Tacit knowledge in management accounting
I read a short piece by Bill Fischer in the April issue of Financial Management (CIMA’s monthly journal). The woes of Toyota was the main subject – in case you’re not aware, Toyota have had major safety concerns on a number of its models in the past year or so. Fisher quotes from a book by Paul Ingrassia (Crash Course: The American Automobile Industry’s Road from Glory to Disaster). In this book, Ingrassia writes how Toyota ignored its own “three nevers” principle when deciding to manufacture some of its models in the US e.g. the much reported on Camry model with its jamming brake and accelerator pedals. The “three nevers” principle is: never build a new product, in a new facility, with a new workforce. In the case of the Camry in the US, all three were broken. But surely, you might say, a company as large as Toyota would have rules and procedures about how things are done? They do of course, but a large amount of tacit knowledge – or know-how in the heads of experienced employees – never gets written down and passed on. In the case of Toyota, such tacit knowledge cannot be passed on in a new country, with a new plant, model and workforce in a short time period.

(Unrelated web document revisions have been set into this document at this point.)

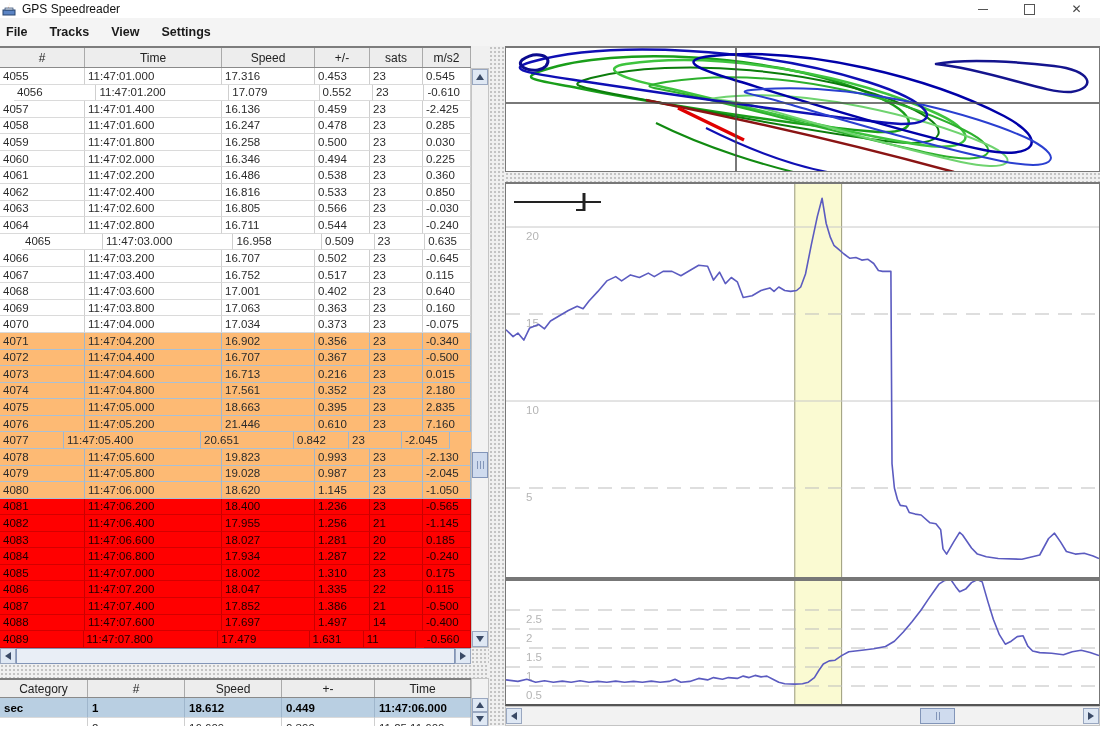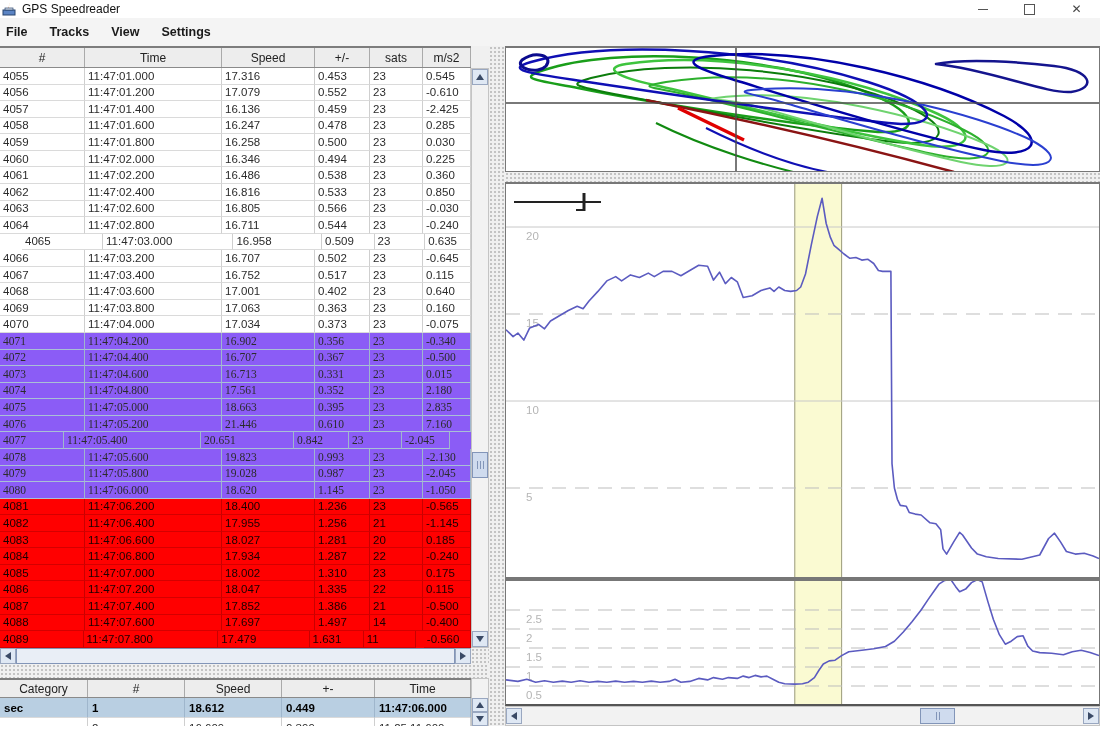--- a/index.html
+++ b/index.html
@@ -122,7 +122,7 @@
           <div class="tcell" style="width: 48px;">0.545</div>
         </div>
         <div class="trow normal">
-          <div class="tcell" style="width: 85px;">4056</div>
+          <div class="tcell" style="width: 85px; margin-left: 14px;">4056</div>
           <div class="tcell" style="width: 137px;">11:47:01.200</div>
           <div class="tcell" style="width: 93px;">17.079</div>
           <div class="tcell" style="width: 55px;">0.552</div>

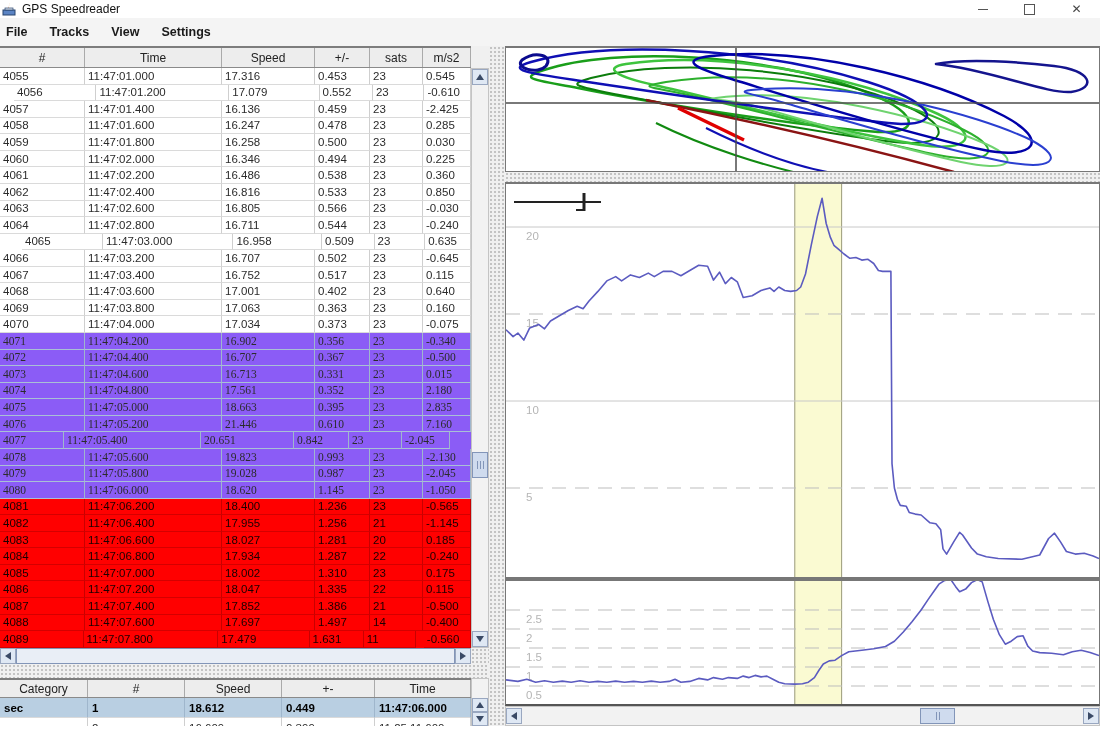--- a/index.html
+++ b/index.html
@@ -31,7 +31,7 @@
   .tcell{font-size:11.5px;color:#2b2b2b;padding-left:3px;box-sizing:border-box;
          border-right:1px solid #cfcfcf;border-bottom:1px solid #dadada;display:flex;align-items:center;
          overflow:hidden;white-space:nowrap;}
-  .trow.selected{background:#8b5cf6;font-family:Liberation Serif, serif;}
+  .trow.selected{background:#fdba74;}
   .trow.selected .tcell{border-right-color:#9fb6cc;border-bottom-color:#a9c0d5;}
   .trow.flagged{background:#f00;}
   .trow.flagged .tcell{color:#1a0000;border-right-color:#c80000;border-bottom-color:#d40000;}

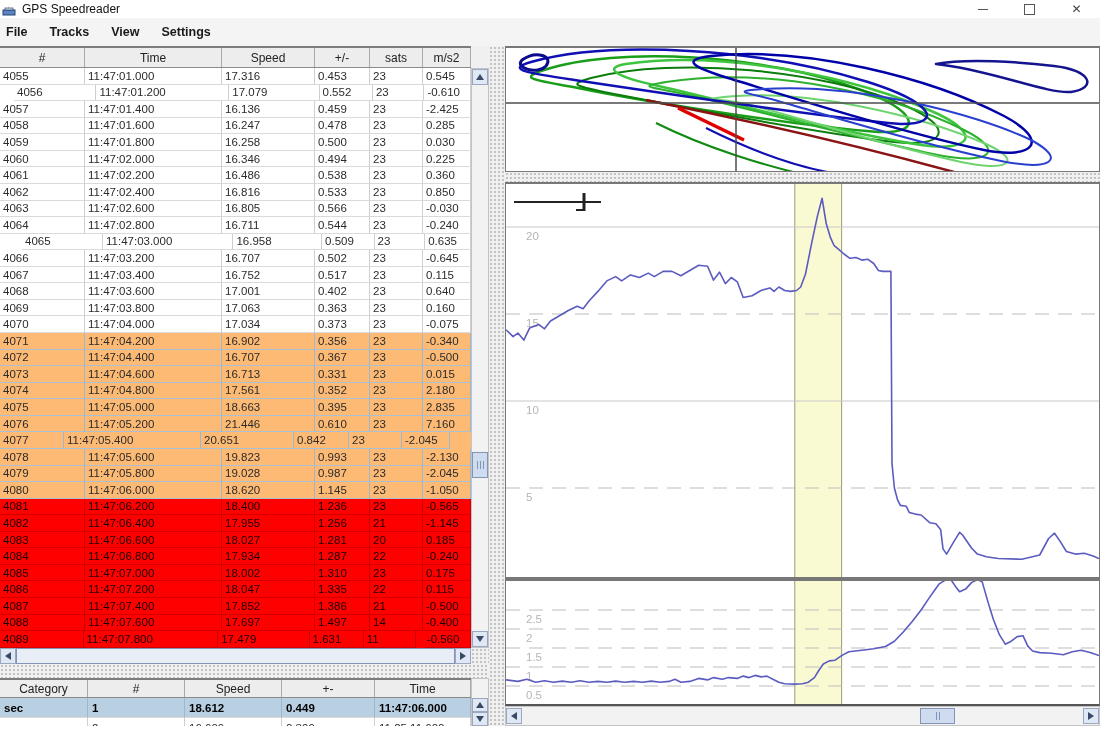--- a/index.html
+++ b/index.html
@@ -261,7 +261,7 @@
           <div class="tcell" style="width: 85px;">4073</div>
           <div class="tcell" style="width: 137px;">11:47:04.600</div>
           <div class="tcell" style="width: 93px;">16.713</div>
-          <div class="tcell" style="width: 55px;">0.331</div>
+          <div class="tcell" style="width: 55px;">0.216</div>
           <div class="tcell" style="width: 53px;">23</div>
           <div class="tcell" style="width: 48px;">0.015</div>
         </div>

Any what’s the relevance of tacit knowledge for management accounting. Quite a lot actually. If you have studied accounting, do you remember those early first year lectures where management accounting was defined for you? Compared to financial accounting, management accounting is unregulated and loosely structured. While two management accountants having a chat about budgets will both know what a budget is, it’s quite likely that they do their respective budgets in very different ways. There’s a good chance too they do not write down how they prepare budgets or do any other work for that matter. Many academics have written in the importance of tacit knowledge and management accounting practices. For example, the work of Burns and Scapens (2000) uses institutional theory to help explain why management accounting practices remain stable. One reason they offer is that management accounting may become engrained and accepted. This does not imply that management accountants follow rigid rules saying what they should do, rather that the work they do becomes tacitly accepted.
So when you get you first job as a management accountant, sit back, listen, figure out what is going on. In other words, you’ll have to pick-up the tacit knowledge of what management accounting means in the organisation.
References:
Burns, J. & Scapens, R. 2000, “Conceptualising management accounting change: an institutional framework”, Management Accounting Research, vol. 11, pp. 3-25.